Passive transformer based circuits (i.e. balun) would work at high frequencies (>1GHz) on chip can be used to do the single ended to differential convserion, but are area hungry

An active single ended LNA output can be coupled to a diffential input following stage, where the unused 2nd stage input is capacitor coupled to the LNA output's common-mode level to give a psuedo differential interface.




Title: Re: single input - differential output RF circuit
Post by wccheng on Jun 11th, 2007, 5:58pm

Dear ACWWong,

       Do you have any suggested paper to me for reading?

Thanks

wccheng

Title: Re: single input - differential output RF circuit
Post by RFICDUDE on Jun 11th, 2007, 7:52pm

Barry Gilbert published a cool circuit for single ended input differential output mixer. He coined the overall circuit the "micromixer." The input stage is a combination common base (or equivalently common gate) for the inphase path and a current mirror turn around which acts sort of a common emitter (or common source) amp for the 180 degree path. The 180 split is not completly balanced at RF, but hardly any of the other techniques are either.

The MICROMIXER: a highly linear variant of the Gilbert mixer using a bisymmetric Class-AB input stage
Gilbert, B.
Solid-State Circuits, IEEE Journal of, Vol.32, Iss.9, Sep 1997
Pages:1412-1423


Title: Re: single input - differential output RF circuit
Post by carlgrace on Jun 12th, 2007, 12:57pm

If you want to do the single-ended to differential conversion on the chip, you really should do it in the LNA.  Otherwise, you will have to add the insertion loss of the se-diff converter which would be a killer.  Probably a better solution is to use a balun on the board and drive the chip differentially.  If you are doing this for a class, you can design an on-chip balun with a tapped inductor.  I wouldn't suggest this for a commercial part, however, unless you have a really good reason to do it.  Off-chip baluns are far better (lower loss) than on-chip baluns.

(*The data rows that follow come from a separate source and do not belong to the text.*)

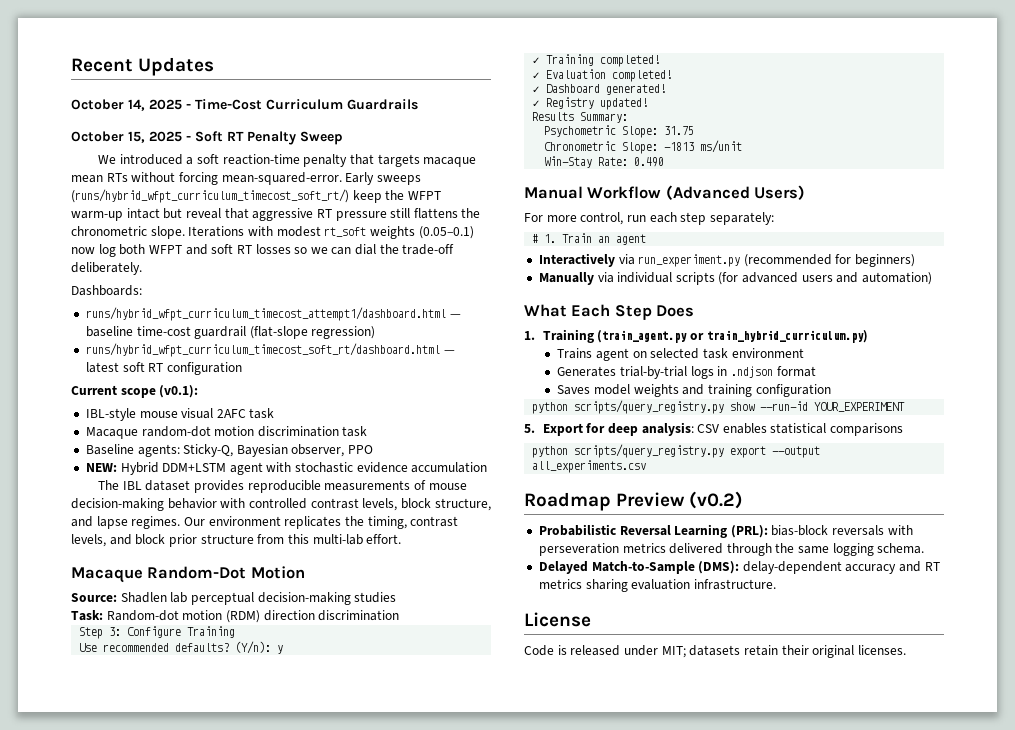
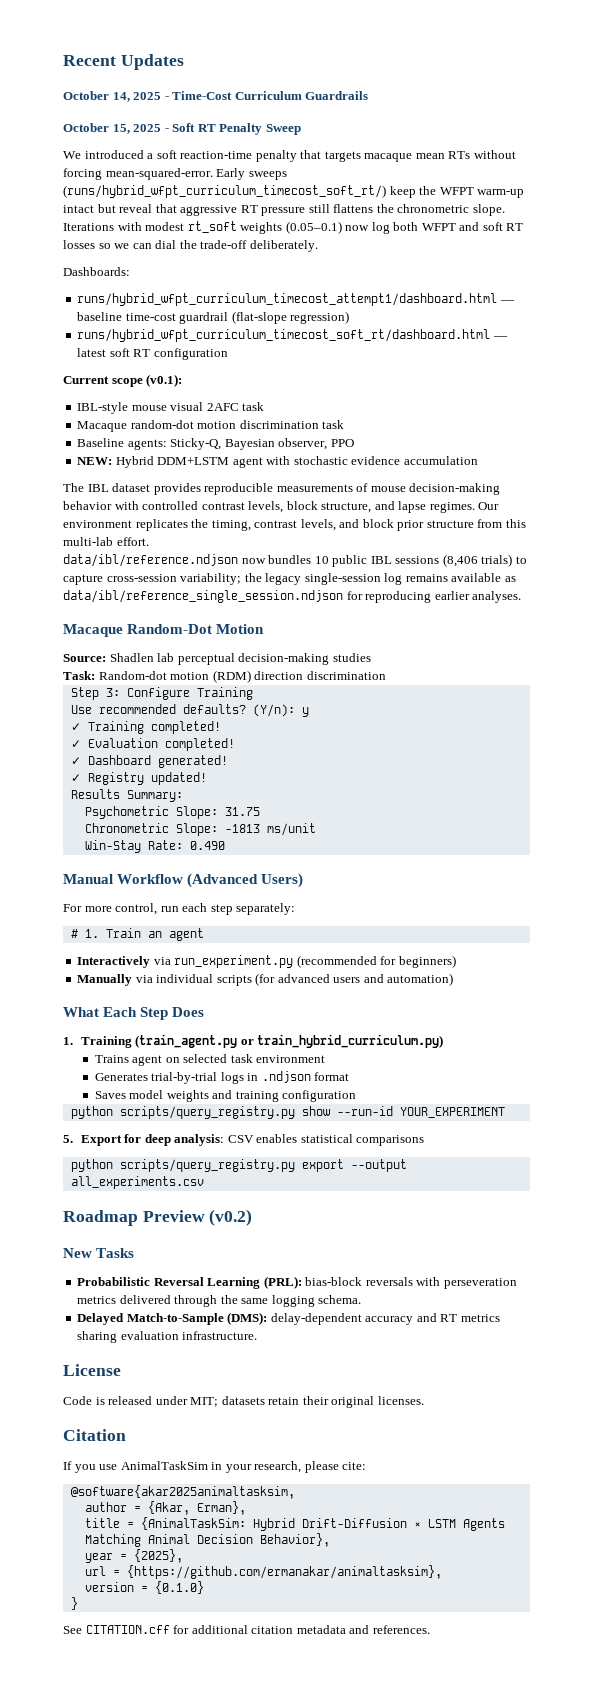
+ data/ibl/reference.ndjson now bundles 10 public IBL sessions (8,406 trials) to capture cross-session variability; the legacy single-session log remains available as data/ibl/reference_single_session.ndjson for reproducing earlier analyses.
+ New Tasks
+ Citation
+ If you use AnimalTaskSim in your research, please cite:
+ @software{akar2025animaltasksim,
+ author = {Akar, Erman},
+ title = {AnimalTaskSim: Hybrid Drift-Diffusion × LSTM Agents Matching Animal Decision Behavior},
+ year = {2025},
+ url = {https://github.com/ermanakar/animaltasksim},
+ version = {0.1.0}
+ }
+ See CITATION.cff for additional citation metadata and references.

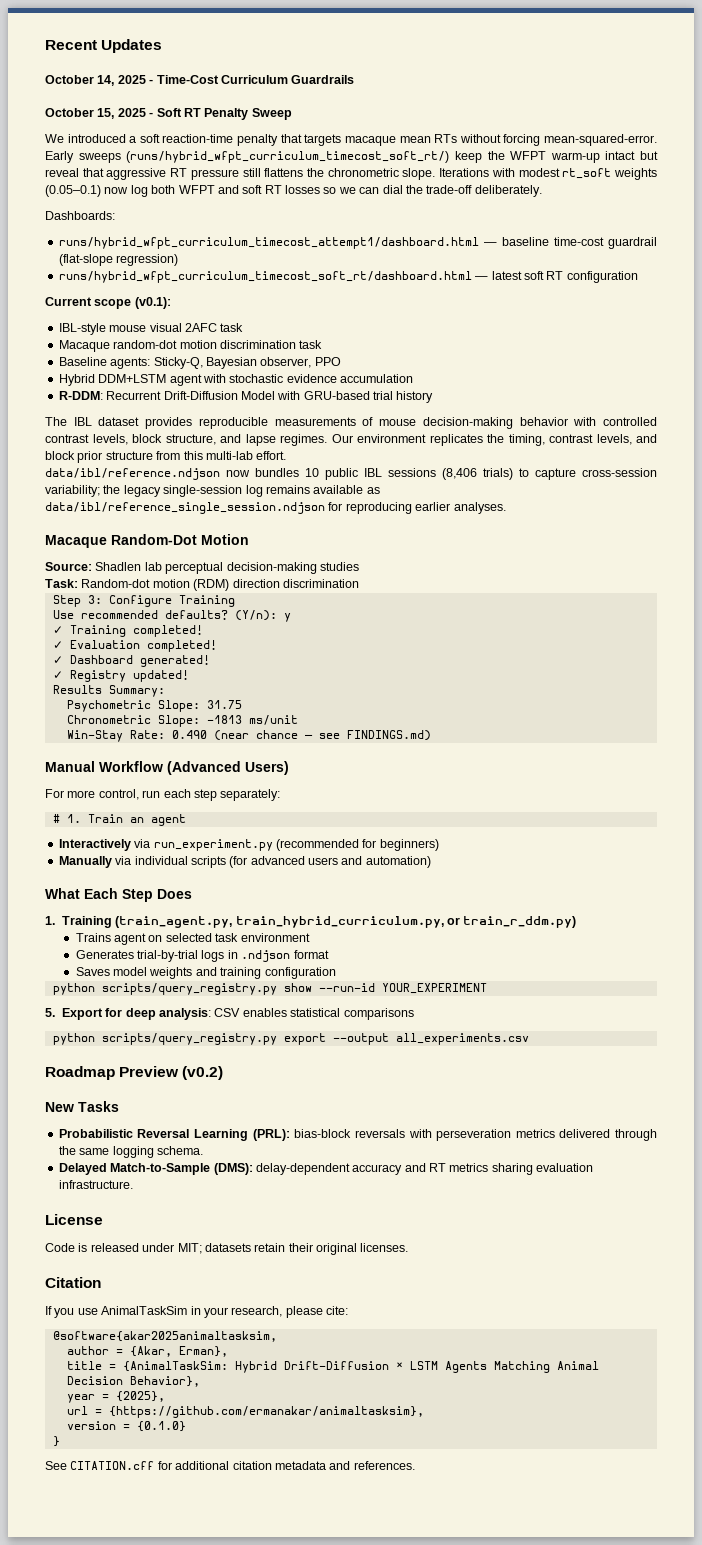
- NEW: Hybrid DDM+LSTM agent with stochastic evidence accumulation
+ Hybrid DDM+LSTM agent with stochastic evidence accumulation
+ R-DDM: Recurrent Drift-Diffusion Model with GRU-based trial history
- Win-Stay Rate: 0.490
+ Win-Stay Rate: 0.490 (near chance — see FINDINGS.md)
- 1. Training (train_agent.py or train_hybrid_curriculum.py)
+ 1. Training (train_agent.py, train_hybrid_curriculum.py, or train_r_ddm.py)

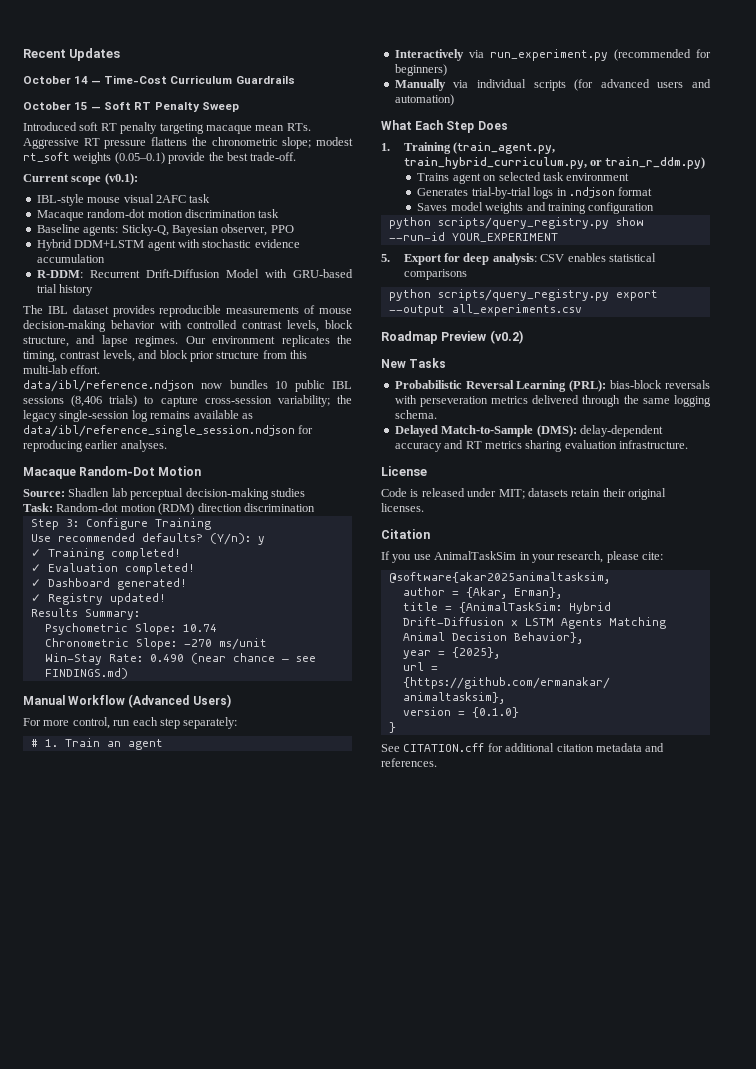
- October 14, 2025 - Time-Cost Curriculum Guardrails
+ October 14 — Time-Cost Curriculum Guardrails
- October 15, 2025 - Soft RT Penalty Sweep
+ October 15 — Soft RT Penalty Sweep
- We introduced a soft reaction-time penalty that targets macaque mean RTs without forcing mean-squared-error. Early sweeps (runs/hybrid_wfpt_curriculum_timecost_soft_rt/) keep the WFPT warm-up intact but reveal that aggressive RT pressure still flattens the chronometric slope. Iterations with modest rt_soft weights (0.05–0.1) now log both WFPT and soft RT losses so we can dial the trade-off deliberately.
- Dashboards:
- runs/hybrid_wfpt_curriculum_timecost_attempt1/dashboard.html — baseline time-cost guardrail (flat-slope regression)
- runs/hybrid_wfpt_curriculum_timecost_soft_rt/dashboard.html — latest soft RT configuration
+ Introduced soft RT penalty targeting macaque mean RTs. Aggressive RT pressure flattens the chronometric slope; modest rt_soft weights (0.05–0.1) provide the best trade-off.
- Psychometric Slope: 31.75
+ Psychometric Slope: 10.74
- Chronometric Slope: -1813 ms/unit
+ Chronometric Slope: -270 ms/unit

Title: Re: single input - differential output RF circuit
Post by sandman on Jun 20th, 2007, 12:26am

Additionally one could also connect the single ended antenna to one terminal of the differential mixer and connect the other terminal of the mixer by a large capacitance to ground. But of course, you will have to deal with the significant loading of the LNA by the mixer (which is mostly capacitive... and large) at it's input. This way you would only loose 3dB in the signal.